# WHAT YOU ARE ASKED TO DO
Return all the entries exactly, keeping pictures out.

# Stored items
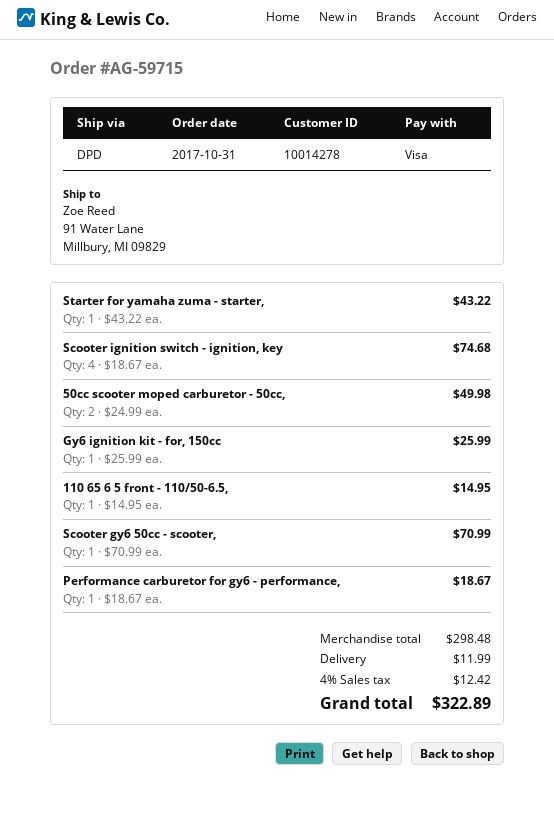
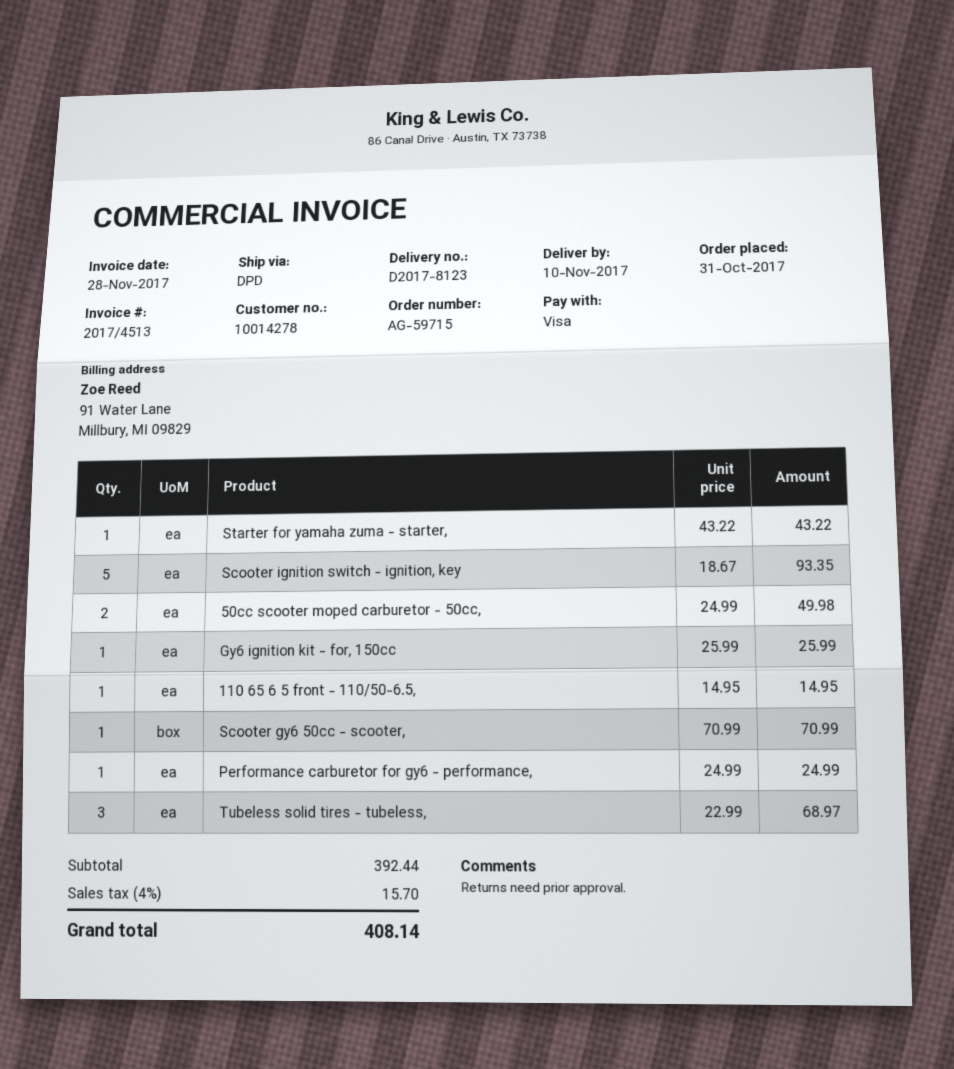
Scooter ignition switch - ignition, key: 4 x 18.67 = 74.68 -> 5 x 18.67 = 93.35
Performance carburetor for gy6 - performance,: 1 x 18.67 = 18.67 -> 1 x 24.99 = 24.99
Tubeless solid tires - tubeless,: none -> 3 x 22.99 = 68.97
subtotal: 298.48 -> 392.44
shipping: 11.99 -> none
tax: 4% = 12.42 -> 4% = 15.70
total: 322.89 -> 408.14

# YOUR SOLUTION
Scooter ignition switch - ignition, key: 4 x 18.67 = 74.68 -> 5 x 18.67 = 93.35
Performance carburetor for gy6 - performance,: 1 x 18.67 = 18.67 -> 1 x 24.99 = 24.99
Tubeless solid tires - tubeless,: none -> 3 x 22.99 = 68.97
subtotal: 298.48 -> 392.44
shipping: 11.99 -> none
tax: 4% = 12.42 -> 4% = 15.70
total: 322.89 -> 408.14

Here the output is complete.